Herr Präsident! Liebe Kolleginnen und Kollegen! Ich wollte mich eigentlich nicht mehr zu Wort melden, aber diese Impertinenz des Abgeordneten Breyer geht mir mittlerweile wirklich auf den Senkel.

Herr Kollege Dr. Breyer, verfassungsrechtlich verantworten die Fraktionen die Gesetzentwürfe, die sie einbringen, selbst. Und dafür werden sie gewählt oder auch abgewählt. Diese Insinuierung von Ihnen, etwas sei käuflich, finde ich extrem unverschämt.

(Beifall FDP - Dr. Patrick Breyer [PIRA- TEN]: Das habe ich doch gar nicht gesagt!)

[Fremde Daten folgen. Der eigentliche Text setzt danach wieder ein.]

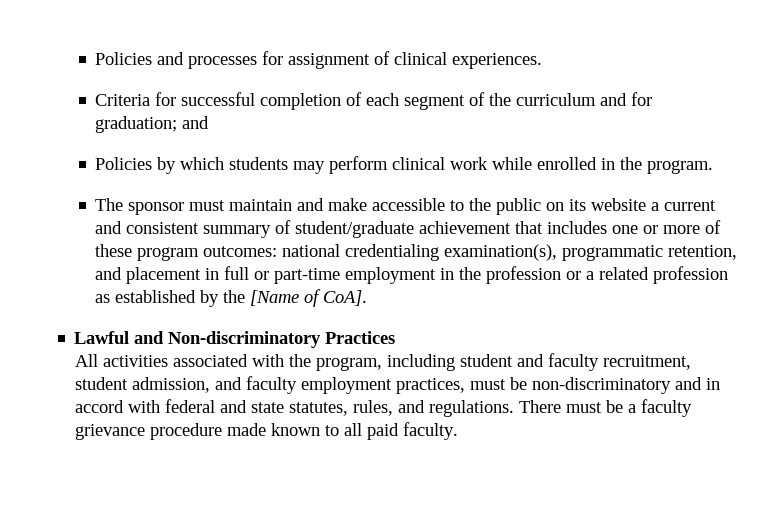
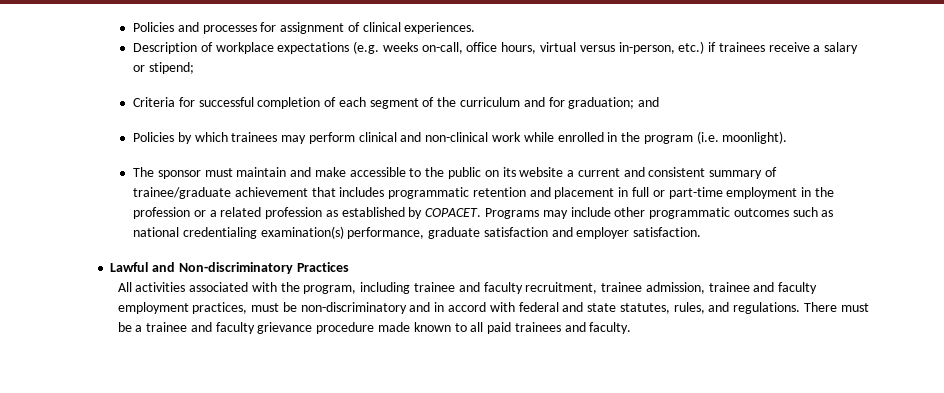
+ Description of workplace expectations (e.g. weeks on-call, office hours, virtual versus in-person, etc.) if trainees receive a salary or stipend;
- Policies by which students may perform clinical work while enrolled in the program.
+ Policies by which trainees may perform clinical and non-clinical work while enrolled in the program (i.e. moonlight).
- The sponsor must maintain and make accessible to the public on its website a current and consistent summary of student/graduate achievement that includes one or more of these program outcomes: national credentialing examination(s), programmatic retention, and placement in full or part-time employment in the profession or a related profession as established by the [Name of CoA].
+ The sponsor must maintain and make accessible to the public on its website a current and consistent summary of trainee/graduate achievement that includes programmatic retention and placement in full or part-time employment in the profession or a related profession as established by COPACET. Programs may include other programmatic outcomes such as national credentialing examination(s) performance, graduate satisfaction and employer satisfaction.
- All activities associated with the program, including student and faculty recruitment, student admission, and faculty employment practices, must be non-discriminatory and in accord with federal and state statutes, rules, and regulations.
+ All activities associated with the program, including trainee and faculty recruitment, trainee admission, trainee and faculty employment practices, must be non-discriminatory and in accord with federal and state statutes, rules, and regulations.
- There must be a faculty grievance procedure made known to all paid faculty.
+ There must be a trainee and faculty grievance procedure made known to all paid trainees and faculty.

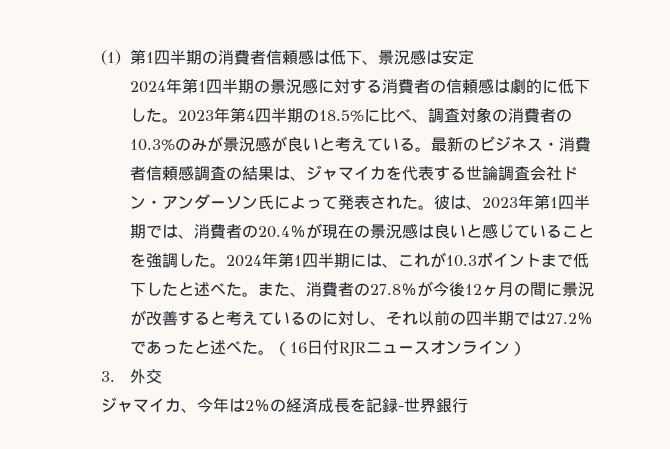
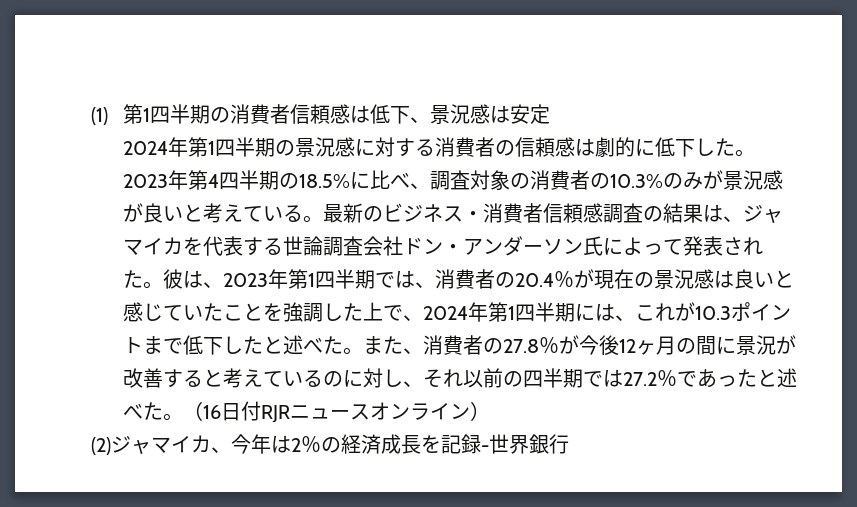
- 彼は、2023年第1四半期では、消費者の20.4％が現在の景況感は良いと感じていることを強調した。2024年第1四半期には、これが10.3ポイントまで低下したと述べた。
+ 彼は、2023年第1四半期では、消費者の20.4％が現在の景況感は良いと感じていたことを強調した上で、2024年第1四半期には、これが10.3ポイントまで低下したと述べた。
- 3.外交
- ジャマイカ、今年は2％の経済成長を記録-世界銀行
+ (2)ジャマイカ、今年は2％の経済成長を記録-世界銀行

- Doch, selbstverständlich! Sie insinuieren dauernd - dazu komme ich gleich -, dass hier Lobbygruppen Einfluss nähmen - Lobbygruppen, deren Tätigkeit von Verfassungs wegen gewollt ist: Die Idee der Verfassung besteht darin, dass verschiedene Berufsgruppen sich im Parlament wiederfinden, dass deren Interessen, die unterschiedlich sein können, im Parlament aufeinanderprallen und dann eine gemeinsame Lösung gefunden wird.

Die politischen Organisationen, die hier im Parlament vertreten sind, dokumentieren auch gelegentlich, dass man unterschiedliche Interessen hat. Die Grünen haben andere Interessen als wir - jedenfalls in einigen Teilbereichen.

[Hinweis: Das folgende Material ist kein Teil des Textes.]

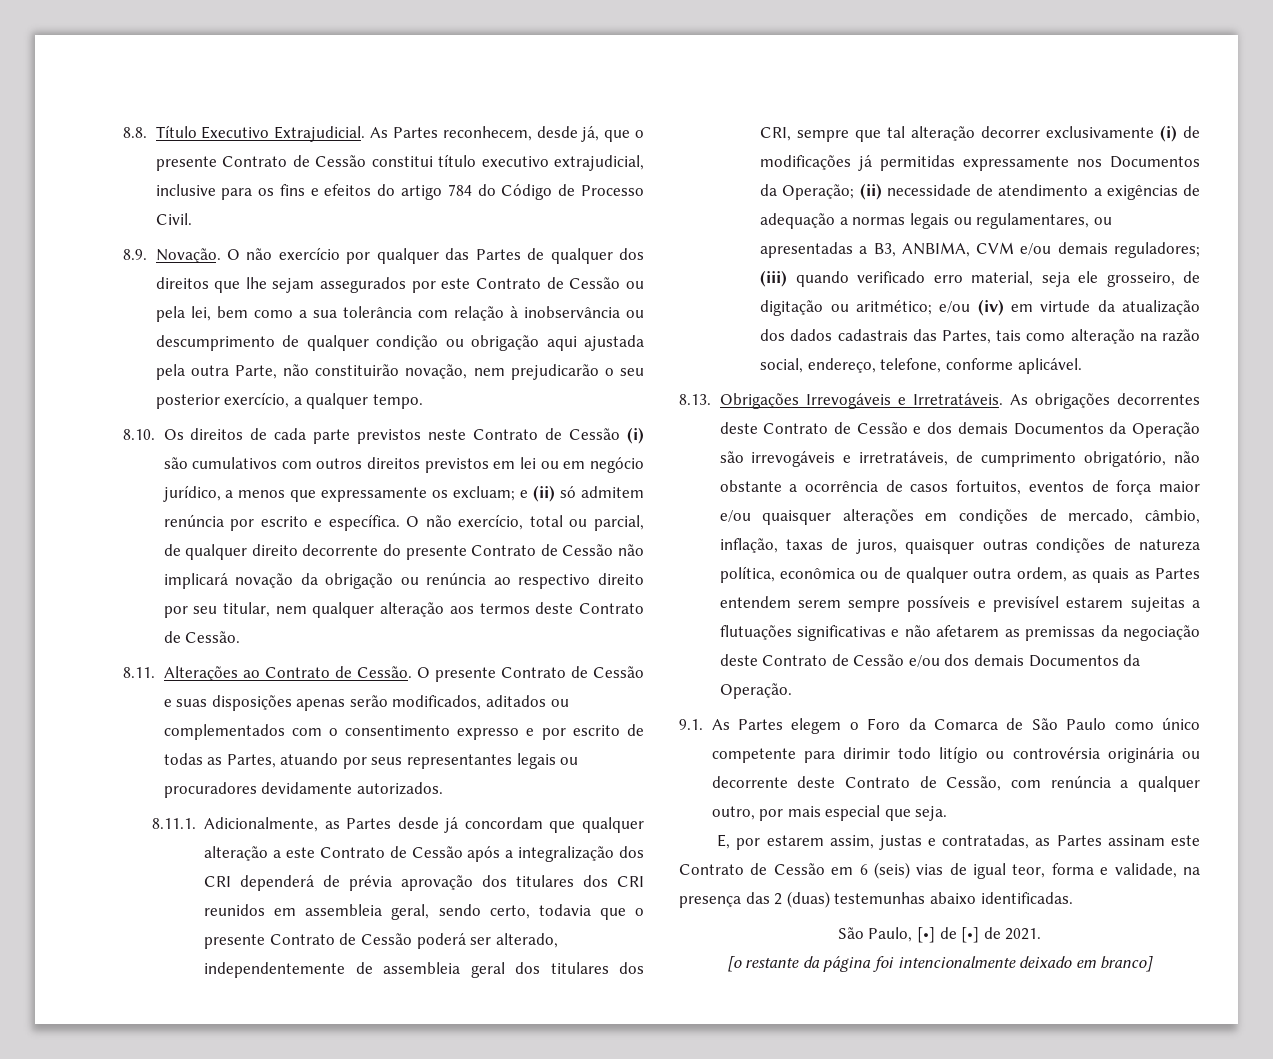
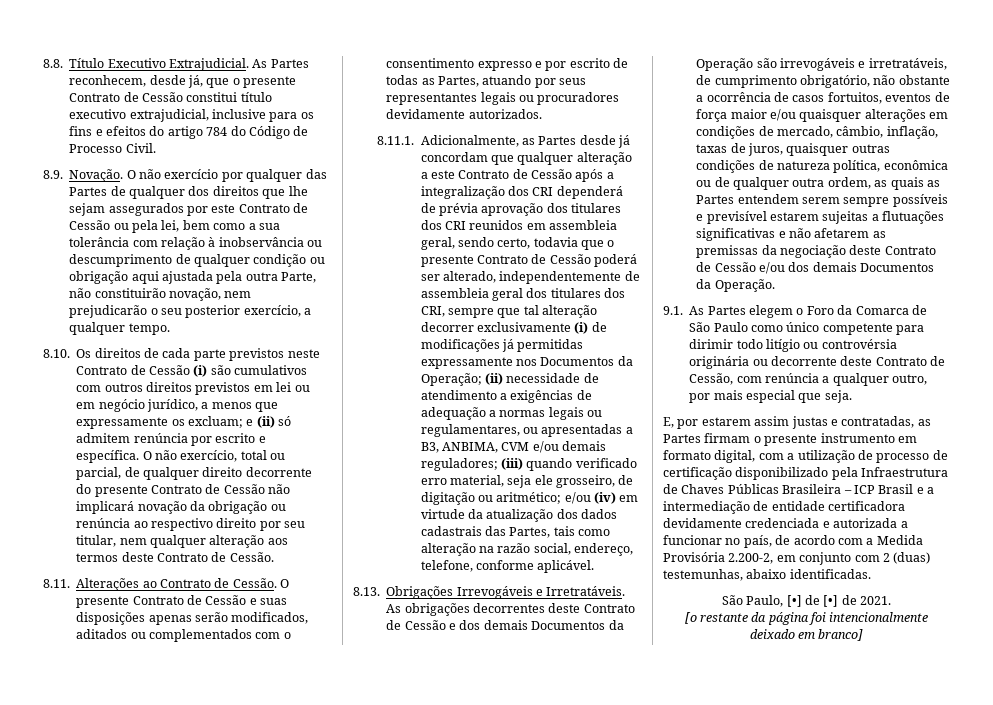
- E, por estarem assim, justas e contratadas, as Partes assinam este Contrato de Cessão em 6 (seis) vias de igual teor, forma e validade, na presença das 2 (duas) testemunhas abaixo identificadas.
+ E, por estarem assim justas e contratadas, as Partes firmam o presente instrumento em formato digital, com a utilização de processo de certificação disponibilizado pela Infraestrutura de Chaves Públicas Brasileira – ICP Brasil e a intermediação de entidade certificadora devidamente credenciada e autorizada a funcionar no país, de acordo com a Medida Provisória 2.200-2, em conjunto com 2 (duas) testemunhas, abaixo identificadas.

(Rasmus Andresen [BÜNDNIS 90/DIE GRÜNEN]: Deutlich!)

Wir beschweren uns nicht darüber, dass sie vom BUND oder anderen beraten werden, genauso wenig wie sie sich wahrscheinlich darüber beschweren, dass wir, wenn wir uns über wirtschaftliche Fragen unterhalten, oft mit Unternehmensverbänden reden, mit IHK und anderen. Das ist der Sinn der Veranstaltung.

(Zuruf SPD: Ja!)

Selbstverständlich stehen wir alle miteinander im Wettbewerb.

Was Sie momentan wollen, ist, sich einen Wettbewerbsvorteil gegenüber anderen zu verschaffen. Wenn wir uns mit einer Überlegung beschäftigen und dann externen Rat einholen, weil wir - im Gegensatz zu Ihnen - nicht alles bei uns organisieren

(Lars Harms)

selbst ich glaube nicht, dass ich das alles beherrsche -,

(Anita Klahn [FDP]: Oh! - Christopher Vogt [FDP]: Das ist neu! - Heiterkeit und Zurufe)

und wir das jetzt öffentlich machen müssten, Herr Kollege Breyer, dann würden wir wissen, dass sofort die mit uns politisch in Konkurrenz stehenden Organisationen entweder das Gleiche oder etwas anderes machen würden. Wir hören hier dauernd von der CDU, wenn wir Anträge stellen: Oh, was für ein Mist, ihr wart schneller als wir!

(Hans-Jörn Arp [CDU]: Das habe ich nie ge- sagt!)

- Das hast du mir heute Morgen gerade gesagt!